THE West's new readiness to use military power coupled with diplomacy by the United States and Russia has produced unprecedented strides toward halting the ethnic mayhem in Bosnia-Herzegovina.
The latest success came Tuesday, when the Muslim-led Bosnian government and Bosnian Croats agreed in Washington to a US plan for a joint federation that would eventually establish a loose confederation with Croatia.
Hours earlier in Moscow, Russia persuaded Bosnian Serb leader Radovan Karadzic to allow the airport in the Bosnian government-held city of Tuzla to open to United Nations aid flights, averting Western threats to use force. Moscow agreed to provide observers to ensure that only non-military goods arrived at the facility.
But the overall situation remains precarious and fraught with pitfalls that could undermine the progress made and plunge the former Yugoslav republic back into all-out war.
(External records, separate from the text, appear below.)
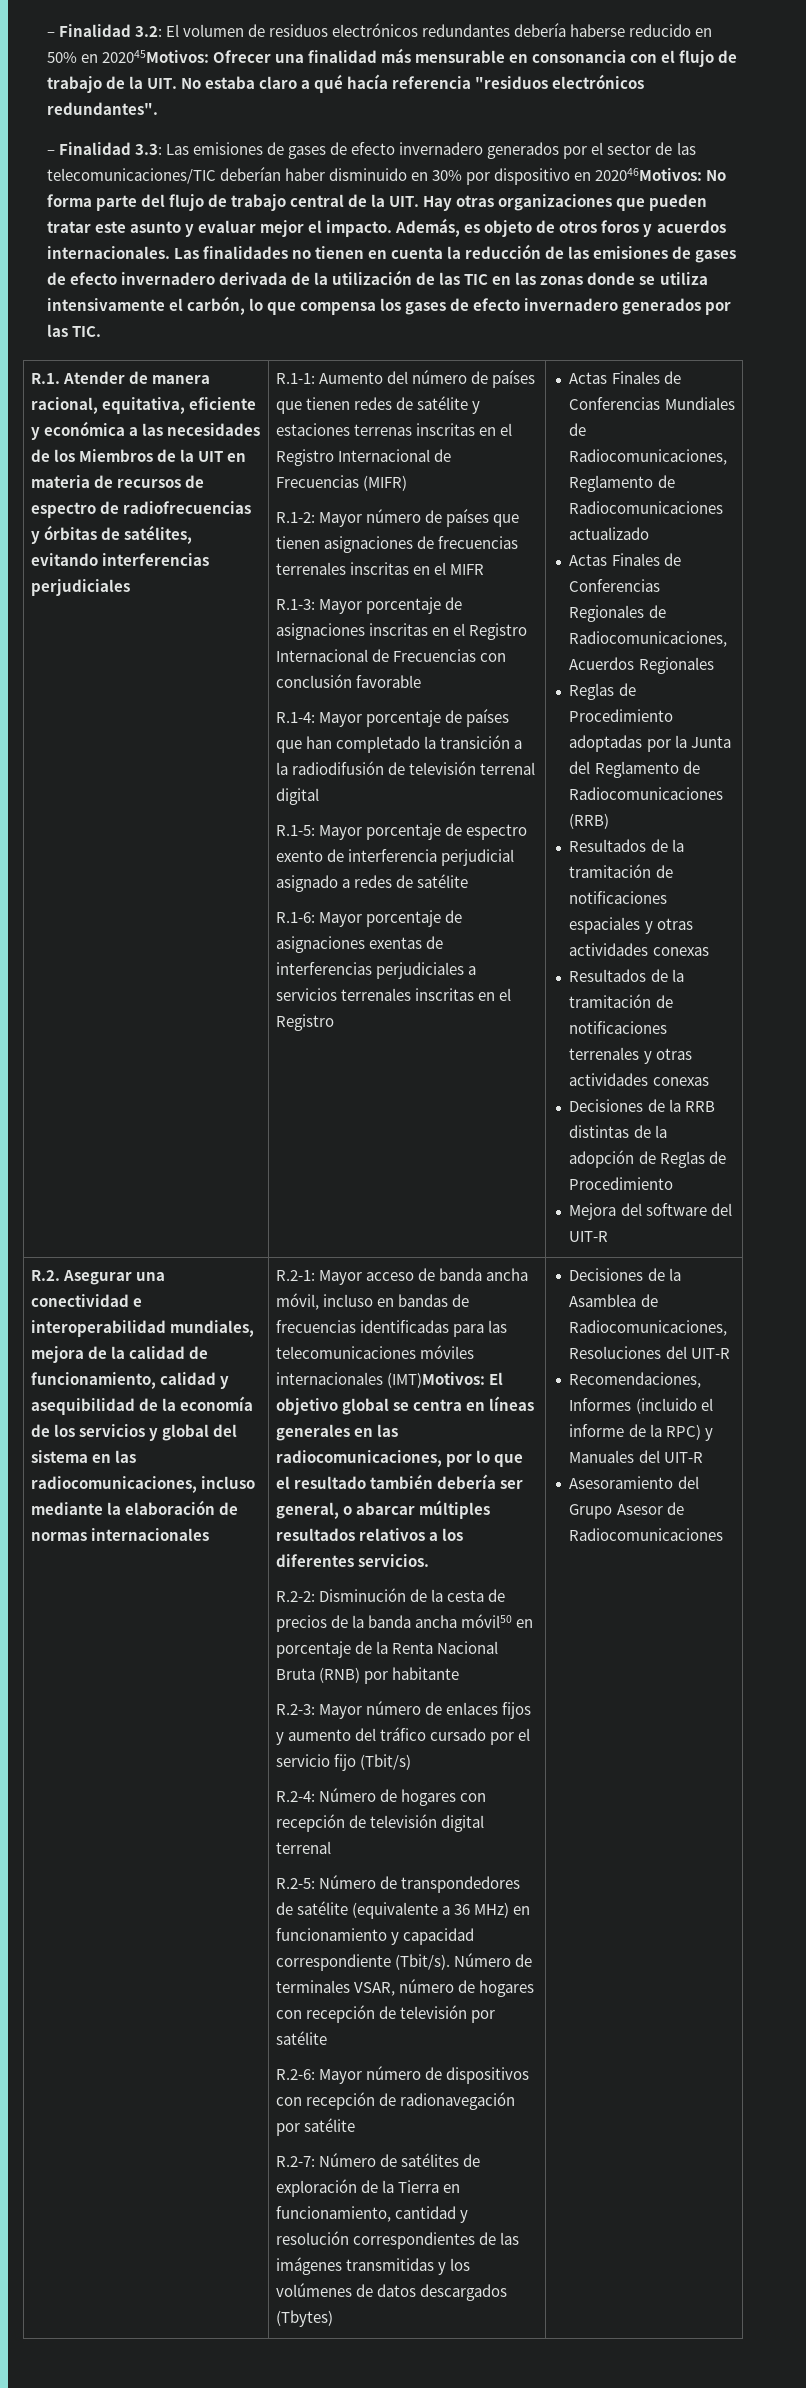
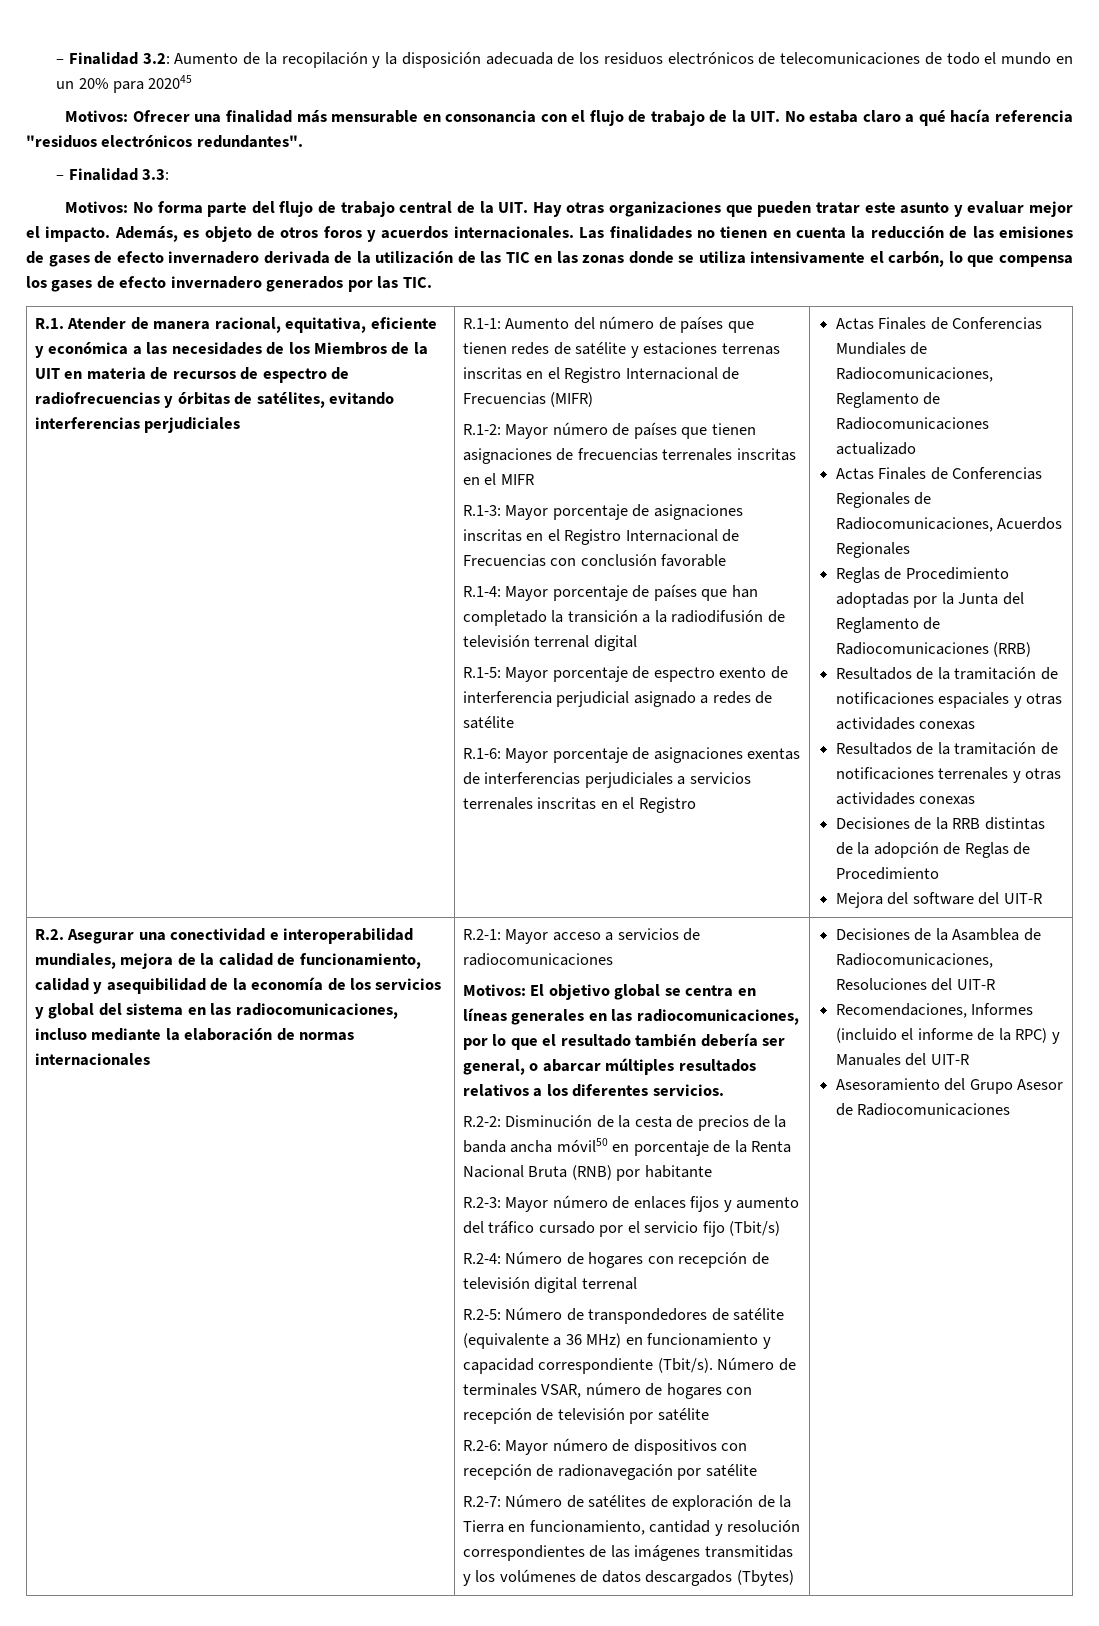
- – Finalidad 3.2: El volumen de residuos electrónicos redundantes debería haberse reducido en 50% en 202045Motivos: Ofrecer una finalidad más mensurable en consonancia con el flujo de trabajo de la UIT. No estaba claro a qué hacía referencia "residuos electrónicos redundantes".
+ – Finalidad 3.2: Aumento de la recopilación y la disposición adecuada de los residuos electrónicos de telecomunicaciones de todo el mundo en un 20% para 202045
+ Motivos: Ofrecer una finalidad más mensurable en consonancia con el flujo de trabajo de la UIT. No estaba claro a qué hacía referencia "residuos electrónicos redundantes".
- – Finalidad 3.3: Las emisiones de gases de efecto invernadero generados por el sector de las telecomunicaciones/TIC deberían haber disminuido en 30% por dispositivo en 202046Motivos: No forma parte del flujo de trabajo central de la UIT. Hay otras organizaciones que pueden tratar este asunto y evaluar mejor el impacto.
+ – Finalidad 3.3:
+ Motivos: No forma parte del flujo de trabajo central de la UIT. Hay otras organizaciones que pueden tratar este asunto y evaluar mejor el impacto.
- R.2-1: Mayor acceso de banda ancha móvil, incluso en bandas de frecuencias identificadas para las telecomunicaciones móviles internacionales (IMT)Motivos: El objetivo global se centra en líneas generales en las radiocomunicaciones, por lo que el resultado también debería ser general, o abarcar múltiples resultados relativos a los diferentes servicios.
+ R.2-1: Mayor acceso a servicios de radiocomunicaciones
+ Motivos: El objetivo global se centra en líneas generales en las radiocomunicaciones, por lo que el resultado también debería ser general, o abarcar múltiples resultados relativos a los diferentes servicios.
Even if the guns can be stilled, there remains the central dispute that has stymied efforts to reach a settlement to the 23-month-old conflict - territory.
``Enormous strides have been made toward reducing the level of violence,'' says a Western diplomat. ``But, at some point, we have to sit down and look at the map, and then it becomes harder.''
There is a general consensus that before that stage is reached, the fighting must end. ``Once you get peace, you can start bargaining on an exchange of territories,'' observes Nikola Koljevic, the ``vice president'' of the self-declared Bosnian Serb state located in the 70 percent of Bosnia taken over since 1992.
The new dynamics emerged two weeks ago, although the ground had been laid for months by unenforced UN resolutions. It took the tragic market attack in Sarajevo that killed 68 people on Feb. 5 to lead NATO to threaten airstrikes. Pressured by this threat, the Muslim-led Bosnian government and the Bosnian Serbs agreed to a Feb. 11 cease-fire.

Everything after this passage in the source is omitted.